New Research Direction

    My committee meeting was very interesting. I learned how much I was on the wrong track, and how unimaginative I was. It was a good experience though. I learned that many of the things I’ve been doing have been done, but there are still some that aren’t done. The best piece of advice I got was to follow the lines of agriculture and veterinarian medicine. At the company I work for, they do several web projects for professors that have a good amount of money to spend on websites that they need for teaching and whatnot, but there isn’t many veterinarian related computer science projects that can be used in everyday situations. So my research has taken a new and exciting direction.

    I will still be doing grid research and context aware stuff, but now I’ll be adding pattern recognition to the mix. It’s a good thing I still have my image processing book, or I wouldn’t know where to start. The more I think about it, the more I get some better idea of where my research has to go and where I have to look for information on what’s going on.

    The one thing I really want to get into is UML. I remember learning it, but since I started working at GiantGoat, I never realized how important modelling a system before beginning was important. I brought it up and they ignored me, so I’m not going to wait for them to pick it up. If I want to learn it, I’m going to have to master it myself. The best part of mastering UML is that I can do it for free because I have the resources (ebooks and regular books), but I just don’t know if I could find the time. I really should have paid attention to UML back when I was studying it in Software Engineering. I’ve always stayed away from UML because I always heard it was for object oriented software development and I also develop in procedural languages. Then I realized that the only language I code in that procedural is C. So I think I can drop all that fear and start focusing on OOAD (object oriented analysis and design). But now my time is spread so thin that I’m worried I won’t finish my masters in a decent amount of time.

    So what will I do with all my SOA knowledge? Keep it! Modern grid applications are built on top of web services (WSRF). Grid just adds more resource management to web services. So if I were going to do more research in web services, I would probably be making it more like grid. But then again, there’s grid. So I’m just going to use grid and the web services knowledge would help.

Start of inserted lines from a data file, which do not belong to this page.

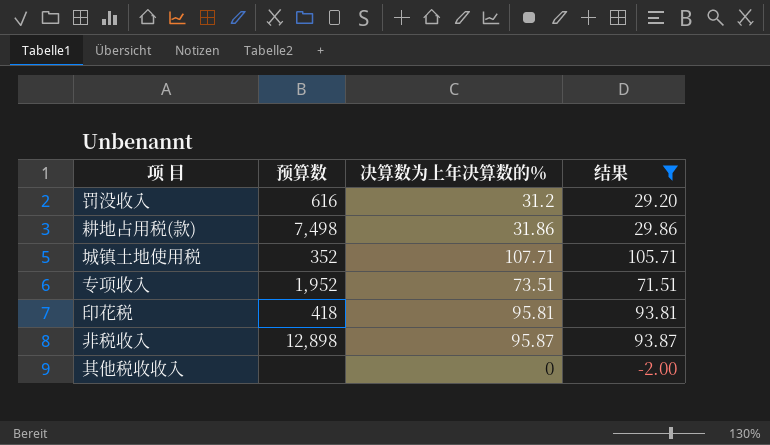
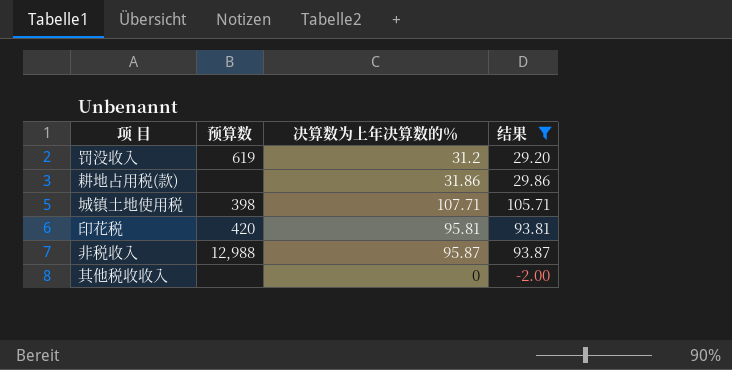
row 专项收入: 1,952 | 73.51 | 71.51 -> none
罚没收入 | 预算数: 616 -> 619
耕地占用税(款) | 预算数: 7,498 -> none
城镇土地使用税 | 预算数: 352 -> 398
印花税 | 预算数: 418 -> 420
非税收入 | 预算数: 12,898 -> 12,988

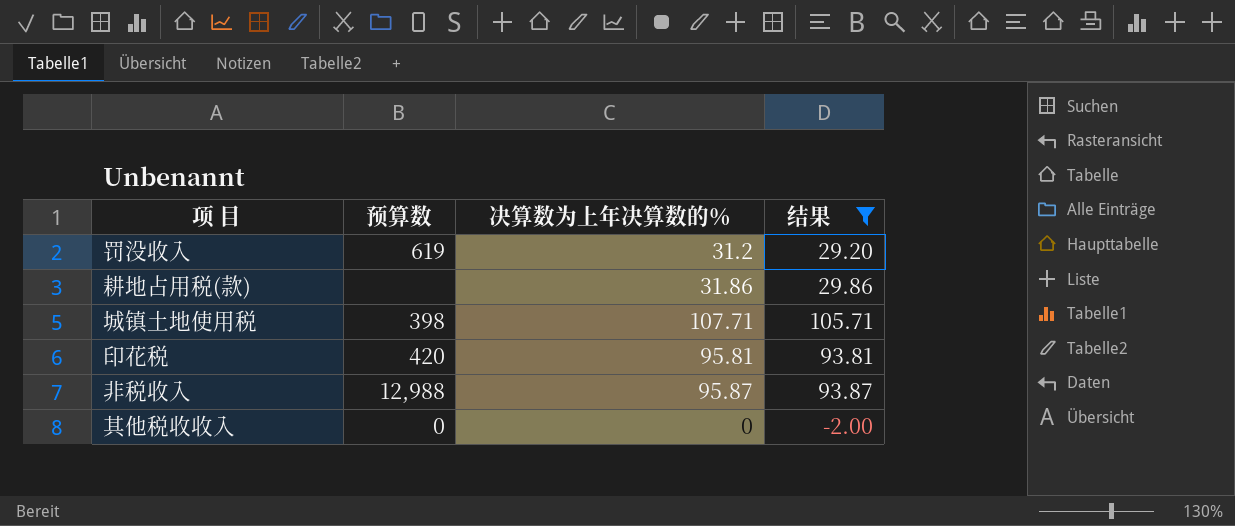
其他税收收入 | 预算数: none -> 0

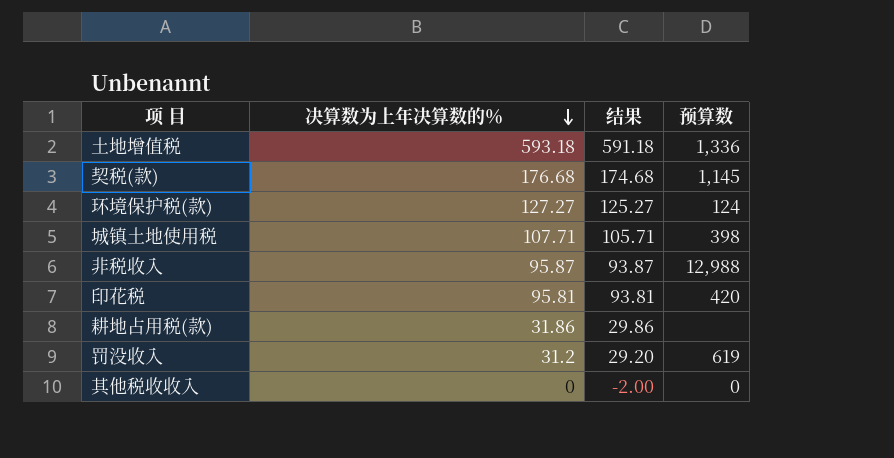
filter: 结果 <= 105.71 -> none
row order: none -> 决算数为上年决算数的％ descending
column 预算数 | position: 2 -> 4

    Platform computing specializes in grid stuff, so maybe they’ll notice me when I’m done.

Comments

Hi Jay,

 

If I've learned one thing over the past 8 months it's that planning is the most important part of a great software company. I'm not talking large corps or anything close. I'm talking about small little guys that end up being bought by the big guys.

 

I don't think you have a problem in the area of finding work in your specific subject matter. I can truthfully say that there is constant evolution and expansion in the area of SOA, Grid, and Web Services--combined!

 

The main reason the company I work under was bought, is not because of fantastic programming; it's because of fantastic planning. When I teach a course, people aren't asking about specific functions or algorithms (that can be outsourced), they're talking about the idea behind the whole application. What was the ideology behind the concept? What makes it different from the other guy?

 

If I could offer a two liner answer to these guys, it could be quickly programmed. An idea that can persevere for generations is priceless. SOA offers companies the opportunity to set standards. If you can develop an SOA architecture that is so intuitive, and organizations understand its value, you can become a market leader in extremely little time. Suddenly, everyone realizes what Bill Gates is about.

 

There is a huge realization that our previous path was wrong. All that the past has offered us is the ability to create programs that are cripplingly limited to communicating to applications written in the same language and for the same platform. There is significant value in creating applications that interface at EVERY level.

 

SOA, Web Services, and Grid computing make excellent candidates for an infrastructure that can't become outdated. It must be a solution that is adaptable where ever technology takes us.

 

This is where UML also comes into the mix. I can't explain how important this can be. I do not have access to the UML diagrams of the program I teach. They let me determine the layout on my own, in my own way. The UML is the key. If a competitor had our UML, we would be in serious trouble.

 

 

Cheers, Tony

 

P.S. Something is messed up with your paragraphs or something... they all bunch together when I make a comment or you make a post.